The easiest way to show what is small-town mentality and how it works is the most cited example. A person who was raised from a small town feels insecure and discriminated against whenever they try to wear unconventional clothes (unconventional by their hometown’s standard, not general consensus). But when they try to wear clothes they think they look great in while they’re in a metropolitan or a big city, they feel confident and not stared at!

It’s very dangerous to play with people who host these mindsets. Not all small-town people are toxic people. However, toxic people are able to really thrive and expand their craft in smaller communities. In a small town, those who are toxic can force their presence on others easily. Their influences latch on and grow quickly.
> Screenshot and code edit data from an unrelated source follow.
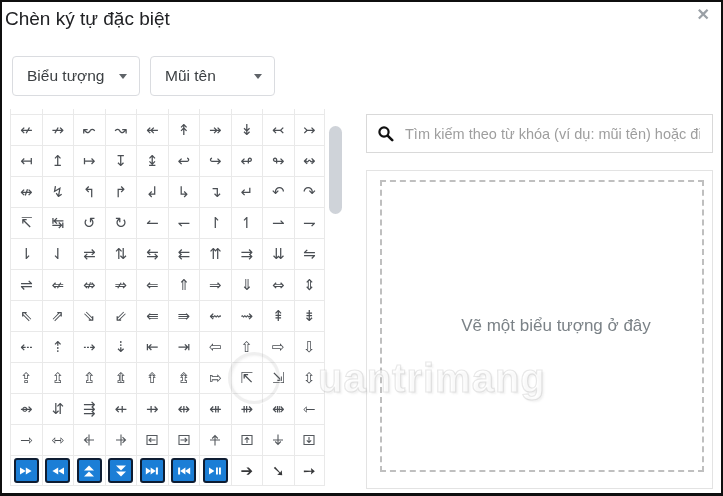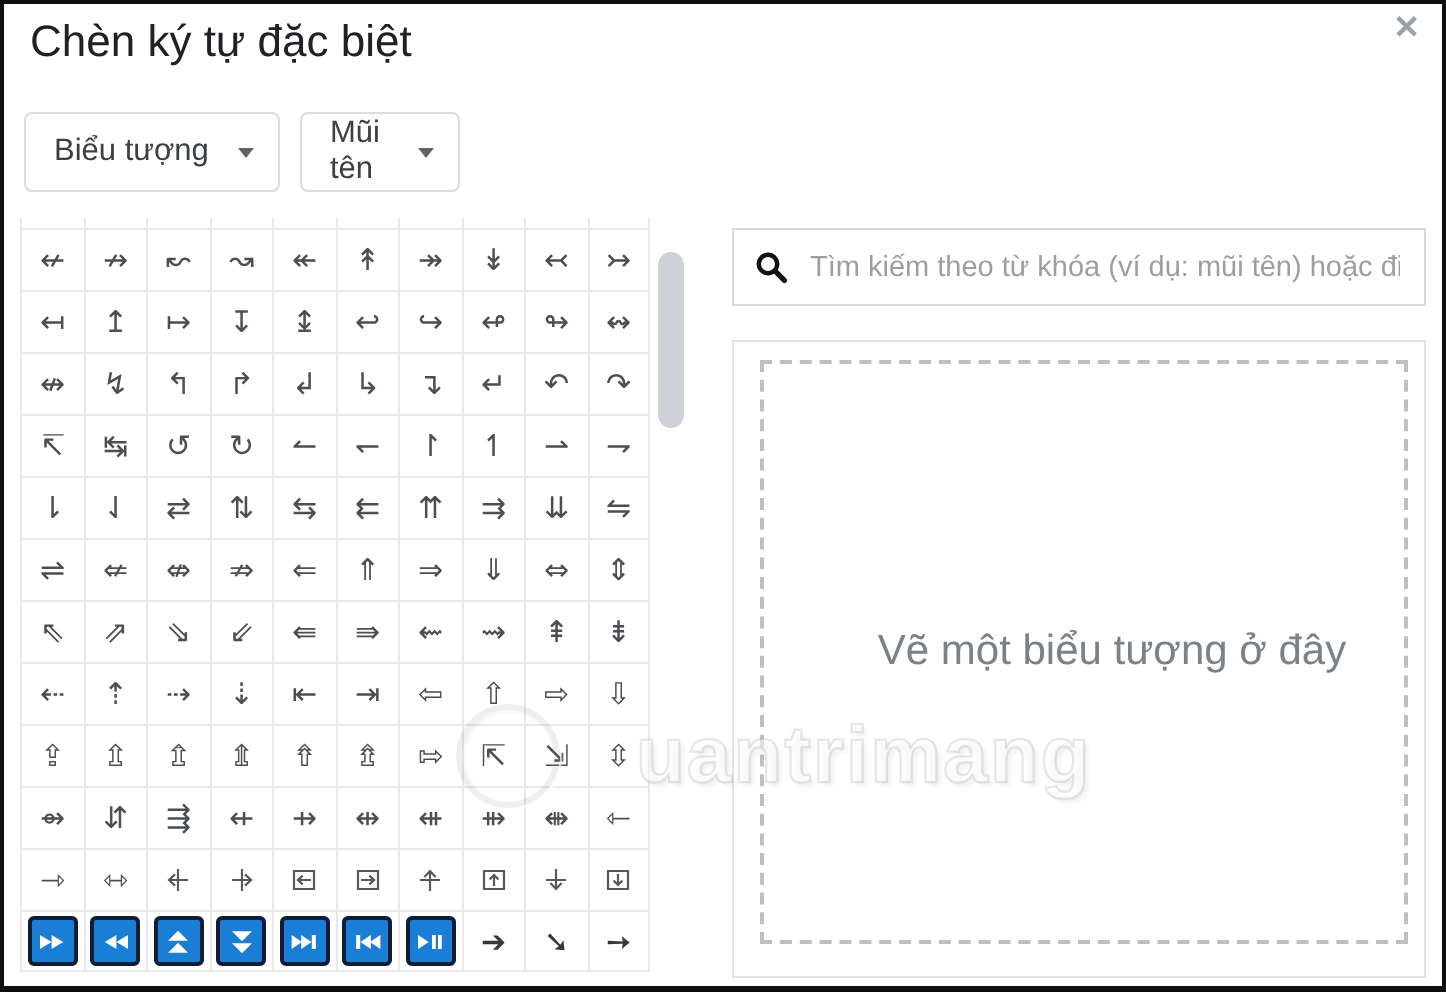--- a/index.html
+++ b/index.html
@@ -7,7 +7,7 @@
   body{font-family:"Liberation Sans",sans-serif;}
   .frame{position:relative;width:723px;height:496px;background:#fff;
          border:2px solid #0f0f0f;border-bottom-width:3px;overflow:hidden;}
-  .title{position:absolute;left:13px;top:6px;font-size:22px;color:#202124;}
+  .title{position:absolute;left:3px;top:6px;font-size:19px;color:#202124;}
   .close{position:absolute;right:11px;top:5px;font-size:16px;color:#9aa0a6;cursor:pointer;
          font-weight:bold;line-height:1;}
   .dd{position:absolute;top:54px;height:40px;background:#fff;border:1px solid #dadce0;

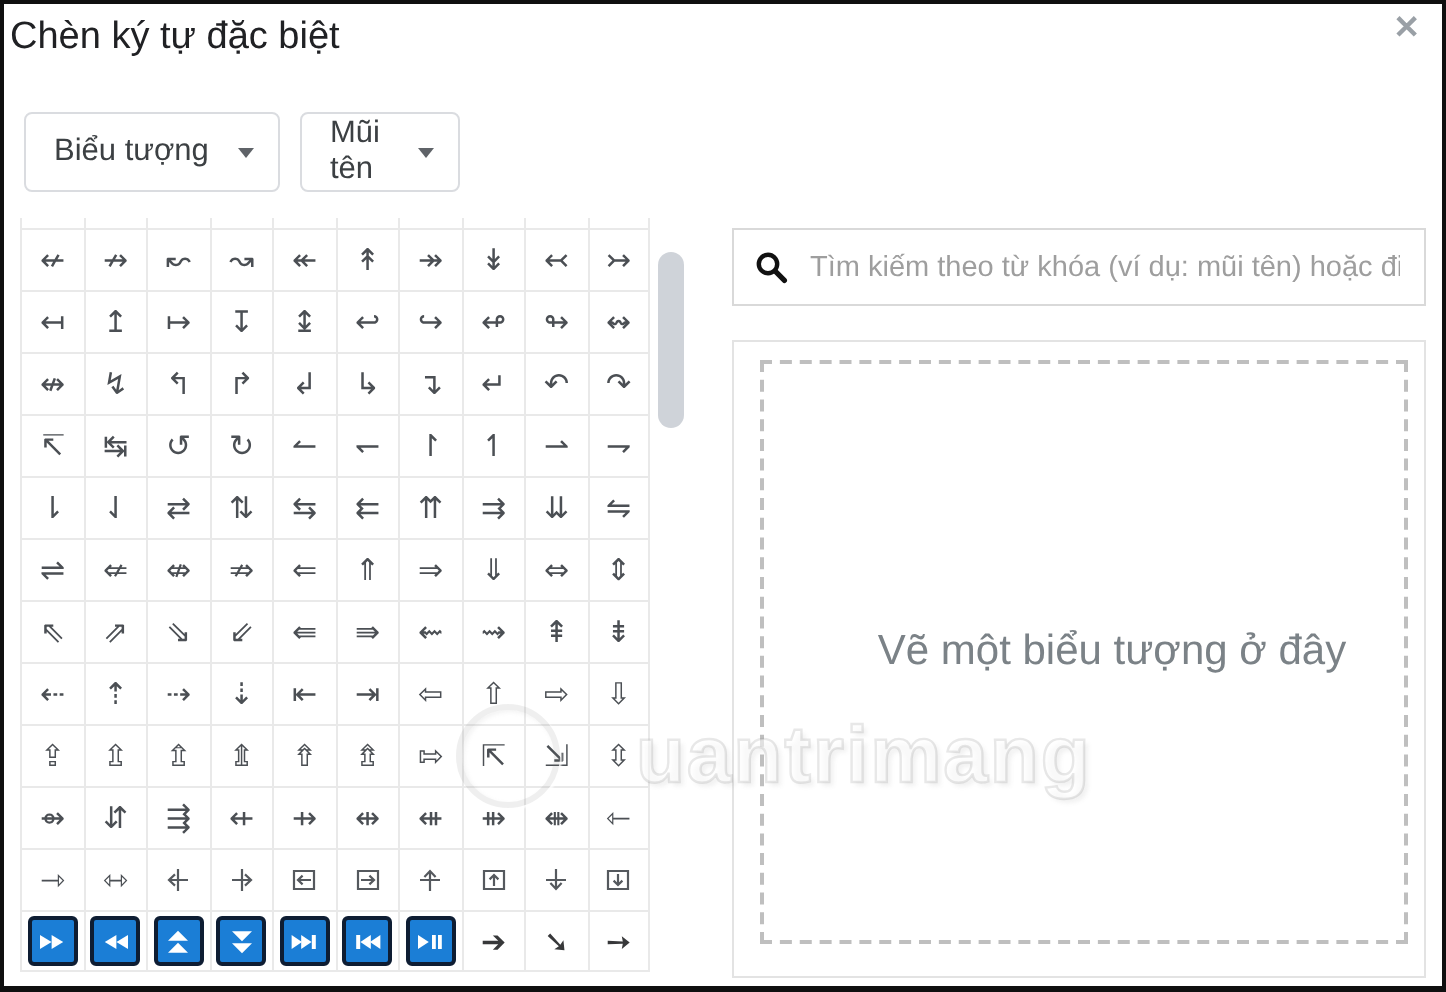--- a/index.html
+++ b/index.html
@@ -17,7 +17,7 @@
   .caret{width:0;height:0;border-left:4.5px solid transparent;border-right:4.5px solid transparent;
          border-top:5.5px solid #5f6368;margin-left:12px;}
   #dd-cat{left:10px;width:128px;}
-  #dd-sub{left:148px;width:80px;}
+  #dd-sub{left:148px;width:125px;}
 
   
   .grid-viewport{position:absolute;left:8px;top:107px;width:317px;height:378px;overflow:hidden;}

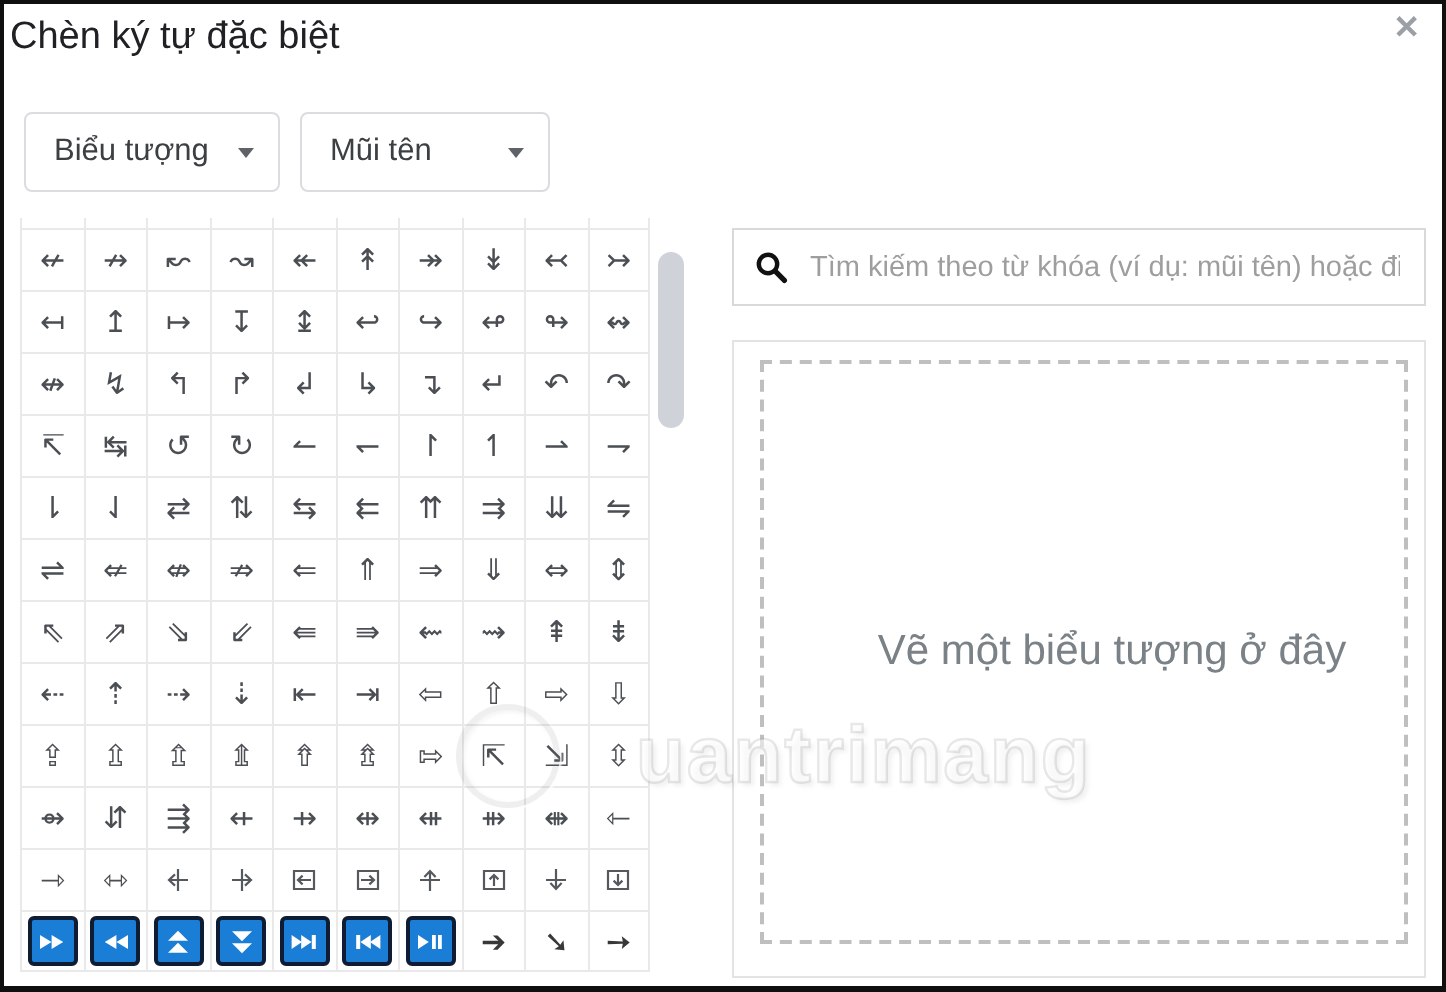--- a/index.html
+++ b/index.html
@@ -46,7 +46,7 @@
   .panel{position:absolute;left:364px;top:168px;width:347px;height:319px;border:1px solid #e3e3e3;background:#fff;}
   .dashed{position:absolute;left:13px;top:9px;right:8px;bottom:16px;border:2px dashed #bfbfbf;
           display:flex;align-items:center;justify-content:center;cursor:crosshair;}
-  .hint{font-size:21px;color:#7b8287;position:relative;left:14px;white-space:nowrap;}
+  .hint{font-size:17px;color:#7b8287;position:relative;left:14px;white-space:nowrap;}
 
   
   .wm{position:absolute;left:226px;top:350px;display:flex;align-items:center;z-index:5;

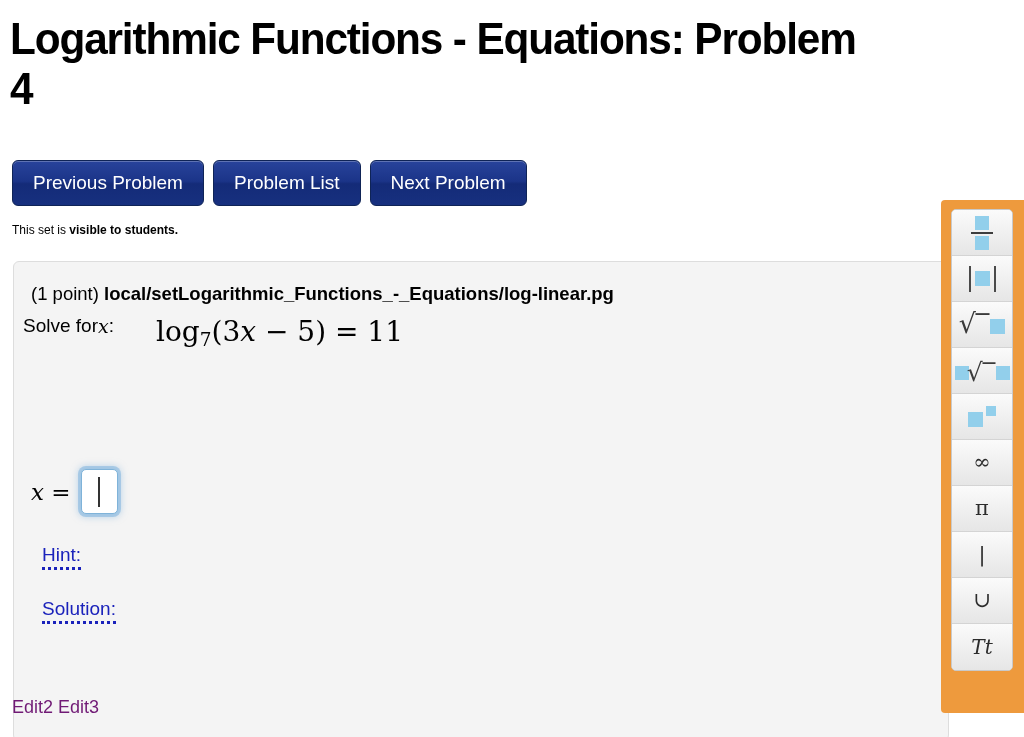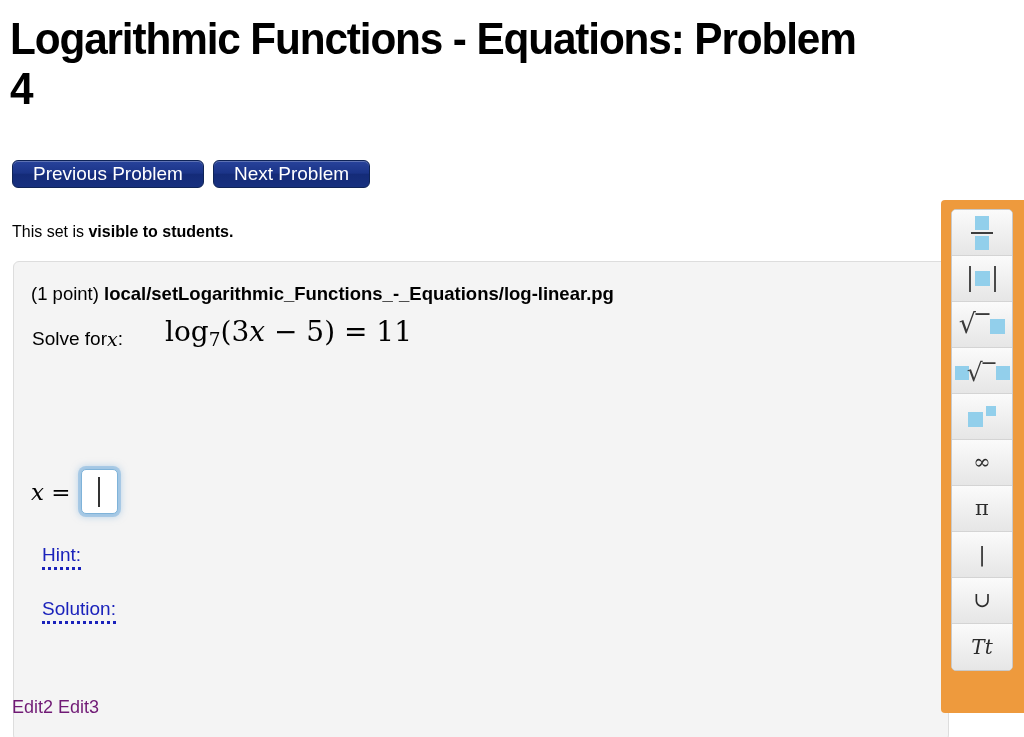--- a/index.html
+++ b/index.html
@@ -46,7 +46,7 @@
     display: inline-flex;
     align-items: center;
     justify-content: center;
-    height: 28px;
+    height: 46px;
     padding: 0 20px;
     border: 1px solid #0f2457;
     border-radius: 6px;

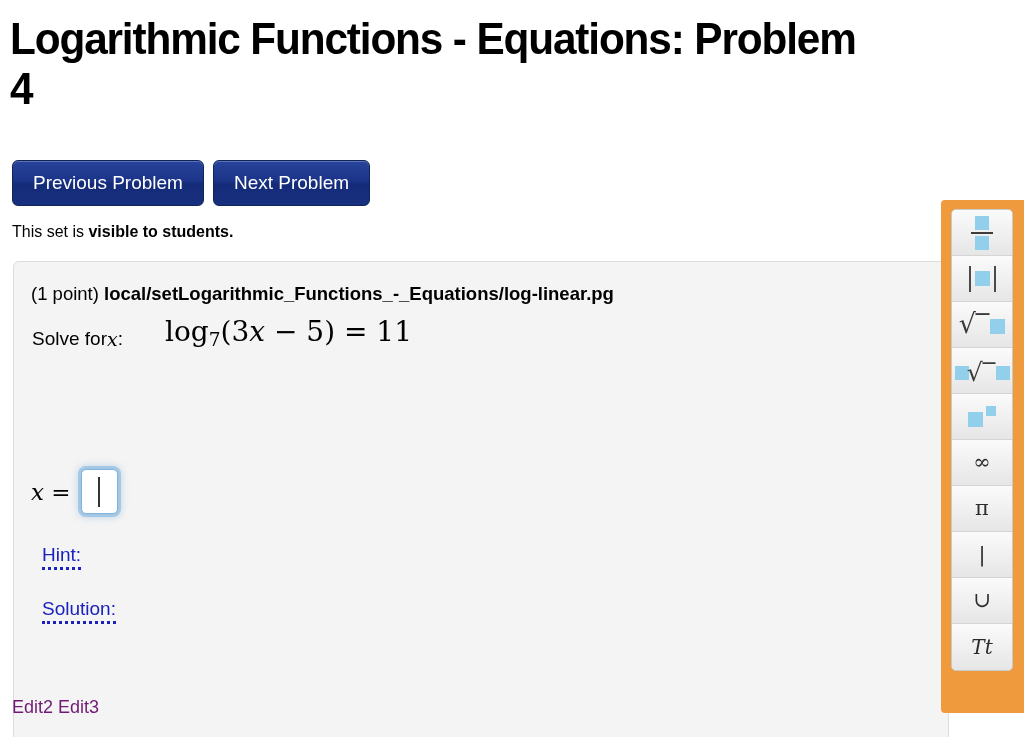--- a/index.html
+++ b/index.html
@@ -307,6 +307,7 @@
 
 <div class="nav-bar">
   <button class="nav-btn">Previous Problem</button>
+  <button class="nav-btn">Problem List</button>
   <button class="nav-btn">Next Problem</button>
 </div>
 

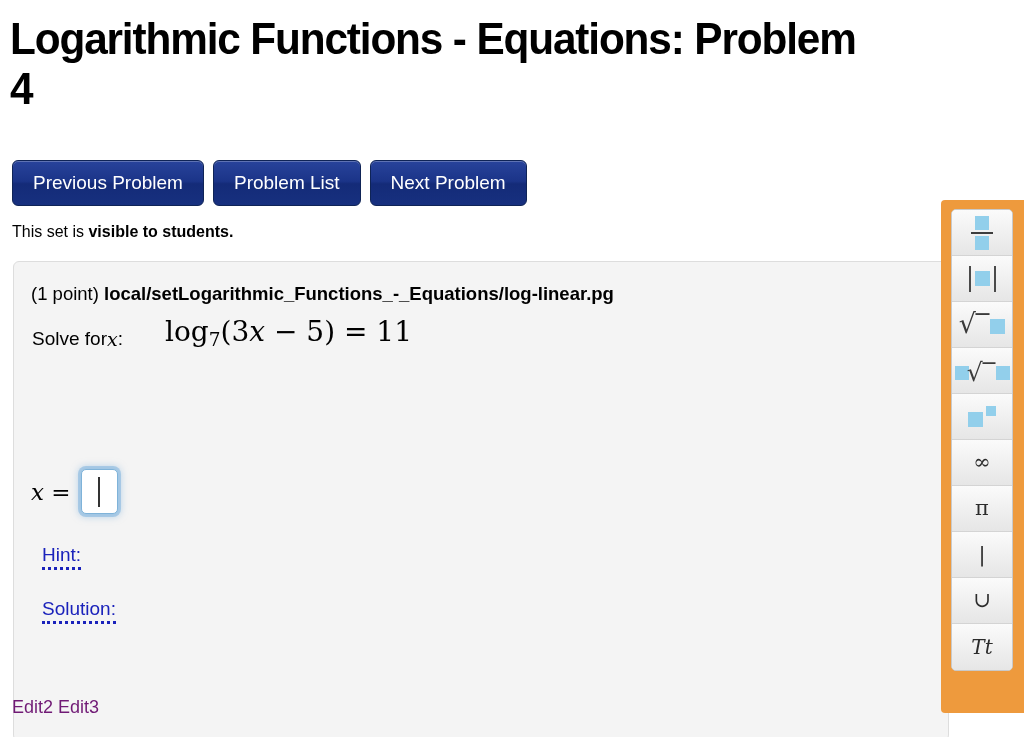--- a/index.html
+++ b/index.html
@@ -66,7 +66,7 @@
     position: absolute;
     left: 12px;
     top: 223px;
-    font-size: 16px;
+    font-size: 12px;
     color: #000;
     white-space: nowrap;
   }

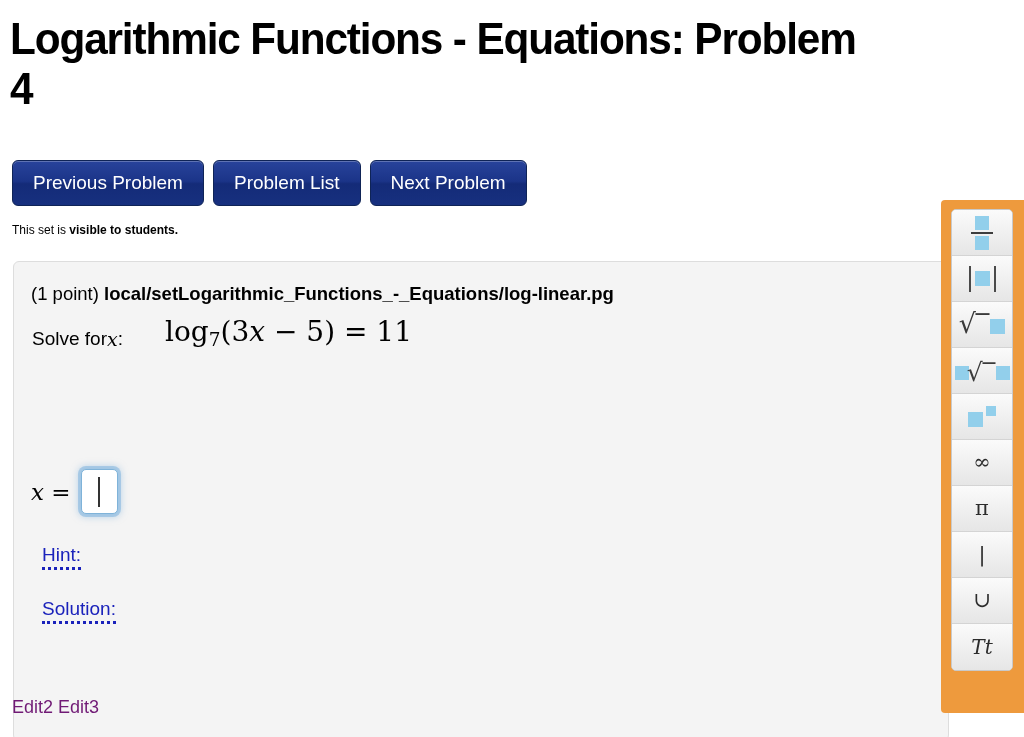--- a/index.html
+++ b/index.html
@@ -96,12 +96,12 @@
 
   .solve-line {
     position: absolute;
-    left: 18px;
+    left: 9px;
     top: 53px;
     font-size: 19px;
     white-space: nowrap;
     display: flex;
-    align-items: flex-end;
+    align-items: flex-start;
   }
   .mathvar {
     font-family: "DejaVu Serif", "Liberation Serif", serif;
Toxic people also tend to group or band together. I have seen this personally in my hometown. Narcissists and other toxic people also generally are the biggest contributors to the rumor mill. They love to harness the rumor mills power to cast doubt on the mental health and other qualities of individuals. This is largely done by the narcissist in a tone of “being concerned” about that person.

It partly explains why people who from small towns arrive in big cities experience culture shock but in reality, the only one in shock is you. This scenario is different if we switch the person to be from a rural area instead, where internet access is limited and urbanization is weak and tremendously slow. There are small towns which keep expanding but never grow, these are the most worrisome.

Bipartisan

I have learned to never take the word ‘bipartisan’ or ‘nonpartisan’ literally whenever anyone describes their political belief to be so. It is tremendously hard to take an objective stance on anything these days. It is even harder to maintain a consistent take and perspective over several issues just to have it line up with a political party’s ideology. You are not a party, you are a human. You are allowed to feel differently on different issues.

So whenever some establishment or some person says they are neutral or mid, I wonder what goes on in that world of theirs. Because in everyone’s head, their concept of what it means to be ‘impartial’ will vary from time to time and person to person. Maybe it means being a mediator of things or maybe it could simply mean doing something completely different than any of the parties involved would have done.

Bipartisanship is more valued by voters than politicians because of how party-politics operate. However, voters who are the most knowledgeable and ‘debate the most’ in group chats are the most attached to parties. Reinforced by activists and partisan media, these voters expect their representatives to toe the party line, not embrace bipartisanship. That is why claiming or wanting to be bipartisan makes very little sense to me but it does in their bubble.

The worst part of all this is that I am privy to all this. I have an ecosystem so I too live in a bubble, my bubble. Sure, my bubble looks cute and nice to me but is it to others? Should it matter how it looks to others? I am vulnerable to these tropes and many others I have not seen or am made aware of. My bubble updates regularly but it is always from the same sources. I worry that I need to get over myself even without necessarily evaluating the need to do it the first place.

As I walked past the riverbank this evening, I saw beer cans floating past me and I instantly recalled the time I let a few of my pals in to have a couple of drinks. There was no real stench but I swore I could smell beer and I’m not drunk enough to not bother. Maybe I should keep to myself for a while. As much as there is a lot the outside world to offer, it is just as exhausting to venture through them as it is exciting.

I have flipped the sign over. My world is closed for now, no visitors, no strangers, just me. Let me tend to my garden and spin a nice jazz record for the time being. When I’m ready, I will reconnect and update my world, open it to the new migration like how birds do. In the meantime, I write to vent.